> **Exercise**:
Please take the records that follow and repeat exactly the lines starting with the line with "- Analyses some" and going on through the line with "ceph-pg-analyst analyses some".

▼

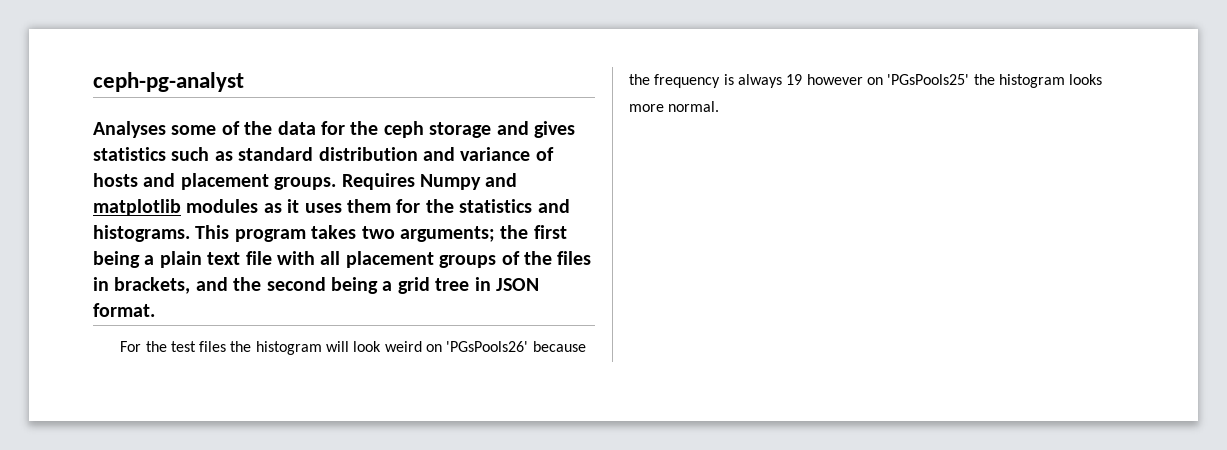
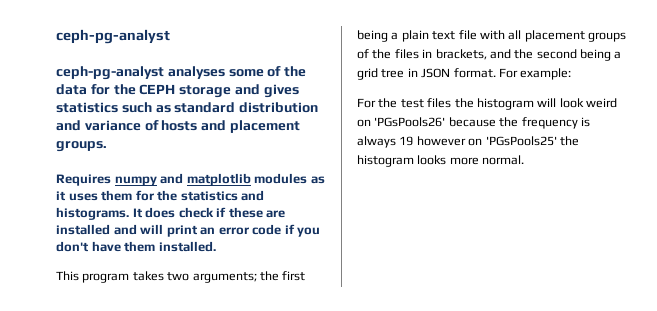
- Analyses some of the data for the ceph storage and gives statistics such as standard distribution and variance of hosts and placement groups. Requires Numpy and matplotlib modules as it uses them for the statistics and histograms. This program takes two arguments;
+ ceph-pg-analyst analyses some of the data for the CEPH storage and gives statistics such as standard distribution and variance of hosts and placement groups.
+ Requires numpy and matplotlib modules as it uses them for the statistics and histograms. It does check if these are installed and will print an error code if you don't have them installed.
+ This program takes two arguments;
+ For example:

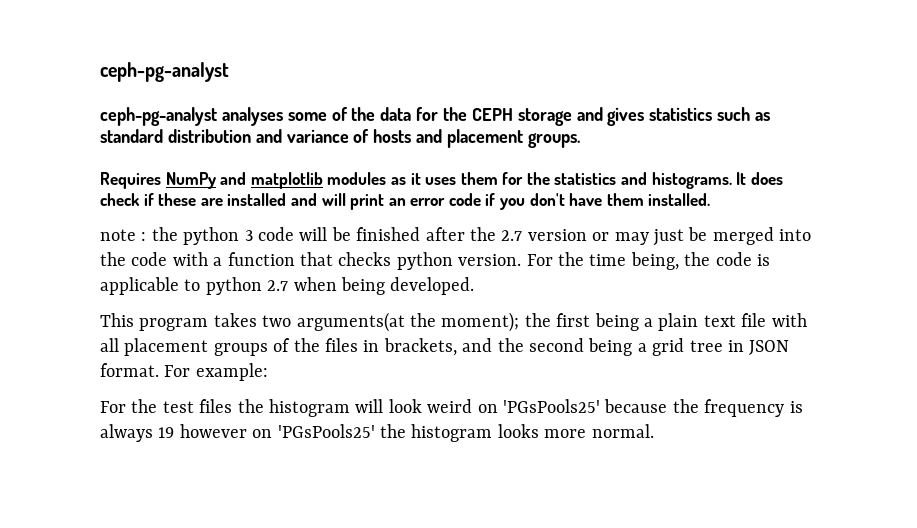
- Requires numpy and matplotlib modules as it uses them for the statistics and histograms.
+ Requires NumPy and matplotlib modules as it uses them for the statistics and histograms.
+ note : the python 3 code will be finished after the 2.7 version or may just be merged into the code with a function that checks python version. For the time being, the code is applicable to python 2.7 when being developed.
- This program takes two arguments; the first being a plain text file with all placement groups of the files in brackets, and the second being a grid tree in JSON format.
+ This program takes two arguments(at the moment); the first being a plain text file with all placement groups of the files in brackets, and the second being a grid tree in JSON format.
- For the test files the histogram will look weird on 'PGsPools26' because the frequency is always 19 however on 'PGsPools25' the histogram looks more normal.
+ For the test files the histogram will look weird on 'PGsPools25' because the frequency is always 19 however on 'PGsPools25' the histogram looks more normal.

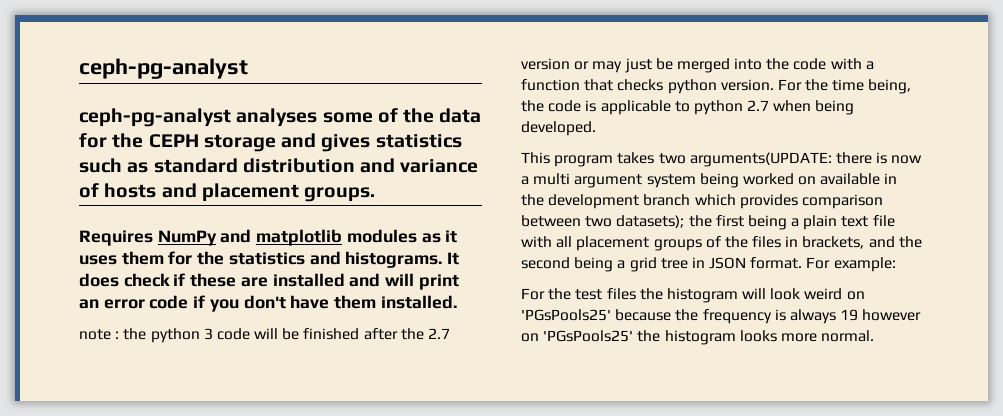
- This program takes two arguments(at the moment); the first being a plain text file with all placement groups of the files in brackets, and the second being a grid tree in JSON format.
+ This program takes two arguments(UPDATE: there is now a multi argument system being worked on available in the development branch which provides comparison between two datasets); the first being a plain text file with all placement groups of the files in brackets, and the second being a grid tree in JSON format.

▲
▼

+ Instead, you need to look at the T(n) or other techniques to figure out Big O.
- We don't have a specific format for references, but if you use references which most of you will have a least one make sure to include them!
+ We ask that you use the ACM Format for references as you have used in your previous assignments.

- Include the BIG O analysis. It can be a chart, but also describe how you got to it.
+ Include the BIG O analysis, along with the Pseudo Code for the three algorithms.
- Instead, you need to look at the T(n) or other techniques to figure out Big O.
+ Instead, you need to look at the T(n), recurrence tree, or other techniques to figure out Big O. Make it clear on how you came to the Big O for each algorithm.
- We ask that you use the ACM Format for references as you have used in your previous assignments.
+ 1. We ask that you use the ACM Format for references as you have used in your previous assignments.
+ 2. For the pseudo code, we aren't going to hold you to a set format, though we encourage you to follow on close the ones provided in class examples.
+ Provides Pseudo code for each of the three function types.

▲

> **Answer space**:
- Analyses some of the data for the ceph storage and gives statistics such as standard distribution and variance of hosts and placement groups. Requires Numpy and matplotlib modules as it uses them for the statistics and histograms. This program takes two arguments;
+ ceph-pg-analyst analyses some of the data for the CEPH storage and gives statistics such as standard distribution and variance of hosts and placement groups.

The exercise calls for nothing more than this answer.